• [WORK REQUIRED]: Reproduce, word for word, all of the records; the pictures stay out.

• [INPUT DATA]:

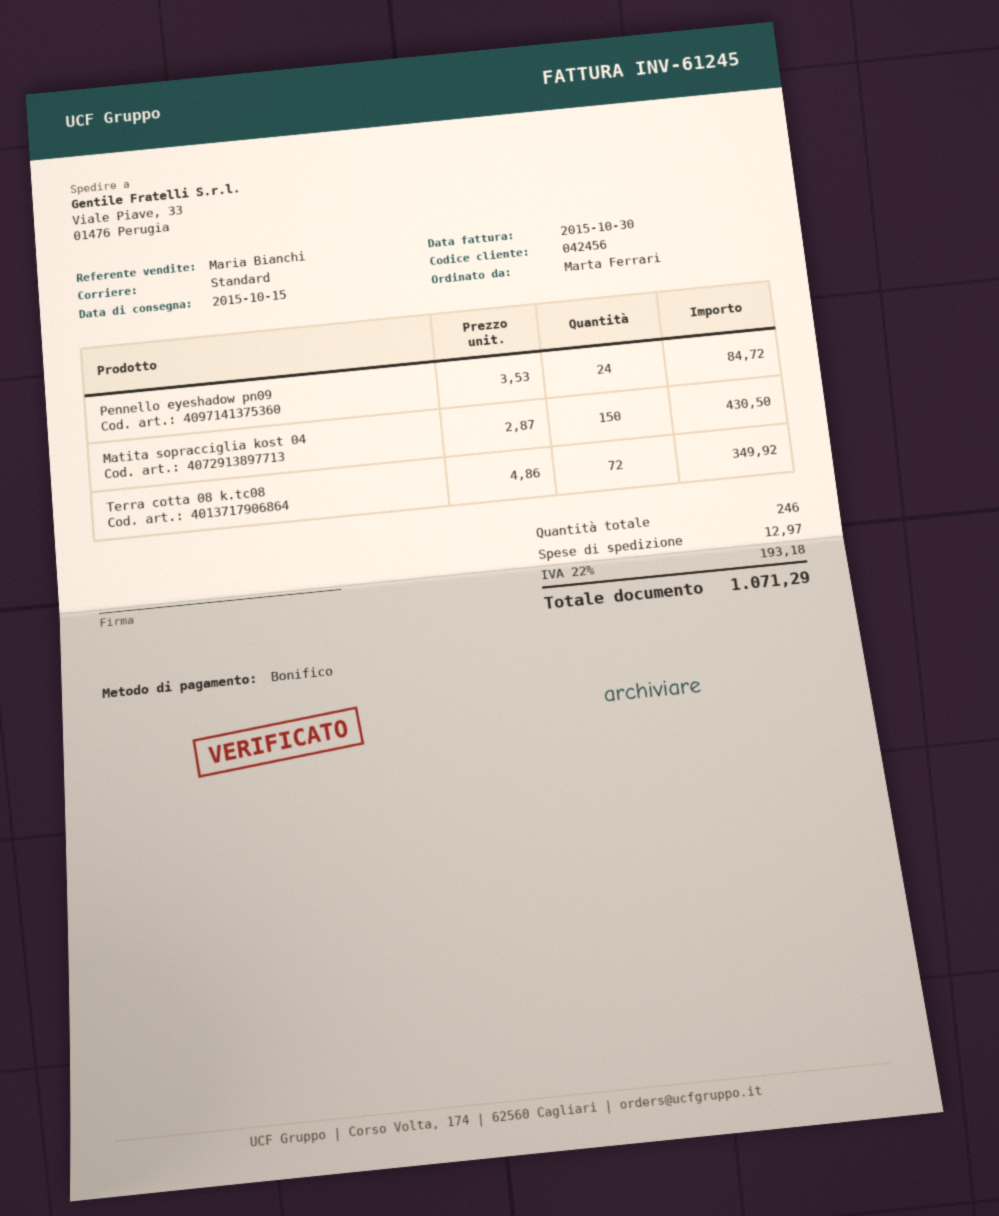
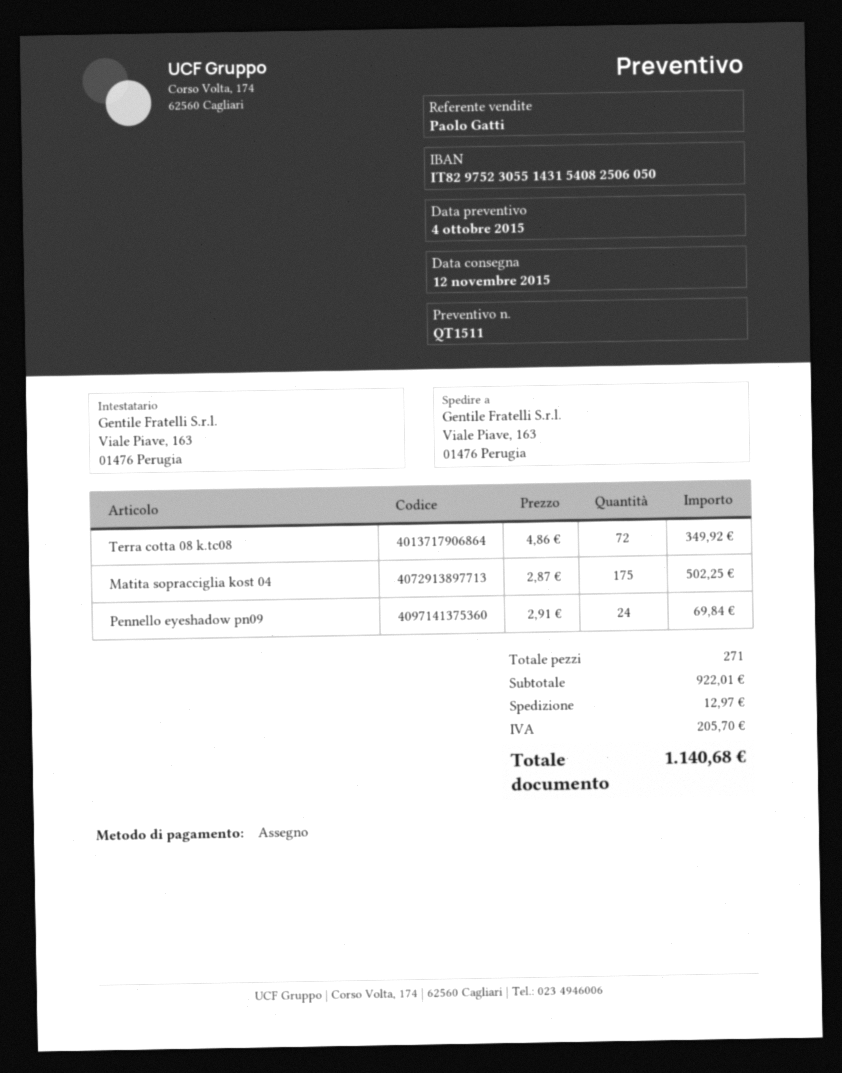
delivery date: 2015-10-15 -> 2015-11-12
sales rep: Maria Bianchi -> Paolo Gatti
payment method: bank transfer -> cheque
ship to: Viale Piave, 33, 01476 Perugia -> Viale Piave, 163, 01476 Perugia
Pennello eyeshadow pn09: 24 x 3.53 = 84.72 -> 24 x 2.91 = 69.84
Matita sopracciglia kost 04: 150 x 2.87 = 430.50 -> 175 x 2.87 = 502.25
total quantity: 246 -> 271
tax: 193.18 -> 205.70
total: 1071.29 -> 1140.68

• [SOLUTION TO THE EXERCISE]:
delivery date: 2015-10-15 -> 2015-11-12
sales rep: Maria Bianchi -> Paolo Gatti
payment method: bank transfer -> cheque
ship to: Viale Piave, 33, 01476 Perugia -> Viale Piave, 163, 01476 Perugia
Pennello eyeshadow pn09: 24 x 3.53 = 84.72 -> 24 x 2.91 = 69.84
Matita sopracciglia kost 04: 150 x 2.87 = 430.50 -> 175 x 2.87 = 502.25
total quantity: 246 -> 271
tax: 193.18 -> 205.70
total: 1071.29 -> 1140.68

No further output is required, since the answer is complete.